To keep consumer electronics shrinking in size, engineers need to build tiny yet tremendously strong instruments to use in the gadgets' construction. One group is hoping to get blueprints from mother nature by studying some of the teeniest, toughest tools we know of: ant teeth.

Thinner than a strand of human hair, the insects' miniature chompers can bite down forcefully enough to cut through sturdy leaves without suffering any damage. It all has to do with the teeth's even arrangement of zinc atoms, which allow for equal distribution of force each time the creatures crunch on something. That feature, researchers say, can one day be applied to human-made tools.

"Having the uniform distribution, essentially, is the secret," said Arun Devaraj, a senior research scientist at the US Department of Energy's Pacific Northwest National Laboratory and author of a study on the composition of ant teeth published Wednesday in the journal Scientific Reports. The ant chompers "can even cut human skin without breaking -- it's hard to even do that with our own teeth."

To get to the bottom of nature's secrets and meet humanity's need for pocket-size electronics [...] the study researchers first isolated a minuscule piece of a single ant tooth. Ants have two, or sometimes more, teeth on their curved external mandible, or jaw. Then, the team turned to a technique called atom probe tomography, which precisely paints a picture of where each atom within an object is located.

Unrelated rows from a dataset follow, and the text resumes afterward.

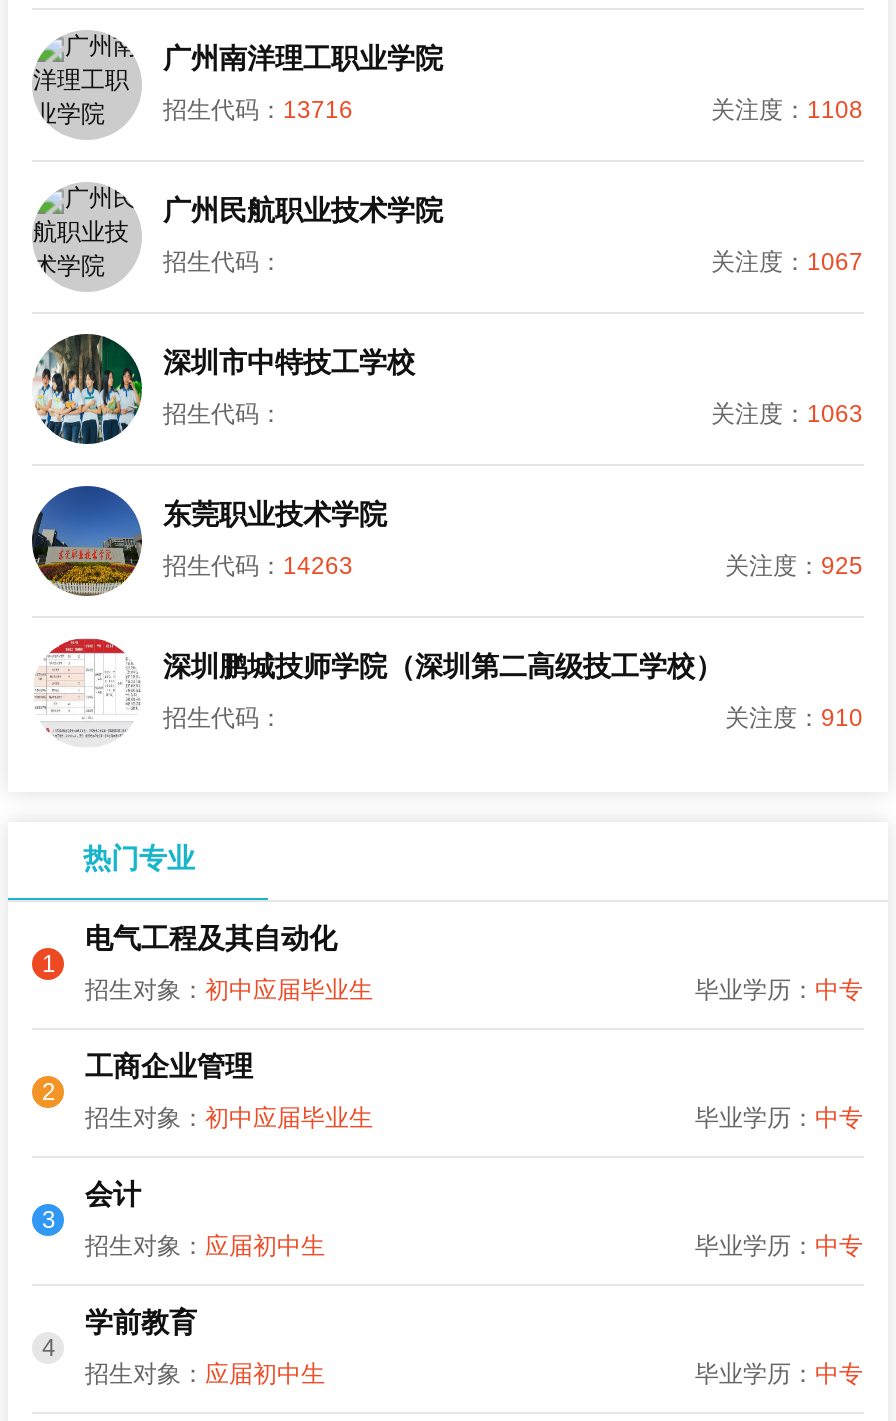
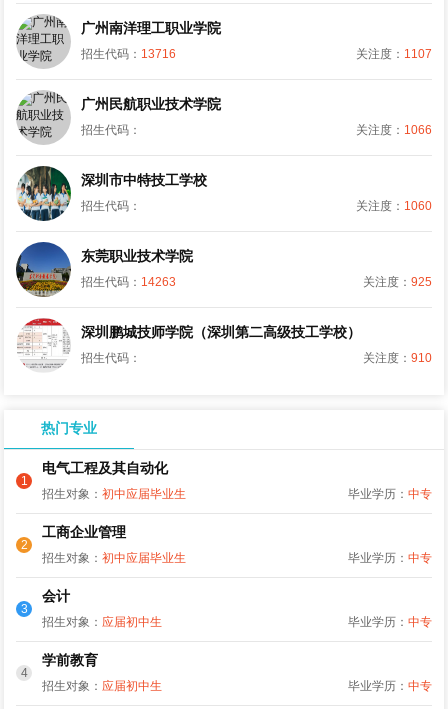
- 关注度：1108
+ 关注度：1107

- 关注度：1067
+ 关注度：1066

- 关注度：1063
+ 关注度：1060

"The plan," Devaraj said, "was to use that technique to really understand how zinc is distributed inside these ant teeth, and how that is leading to the strength that it's getting."

Journal Reference:
R. M. S. Schofield, J. Bailey, J. J. Coon, et al. The homogenous alternative to biomineralization: Zn- and Mn-rich materials enable sharp organismal tools" that reduce force requirements [open], Scientific Reports (DOI: 10.1038/s41598-021-91795-y)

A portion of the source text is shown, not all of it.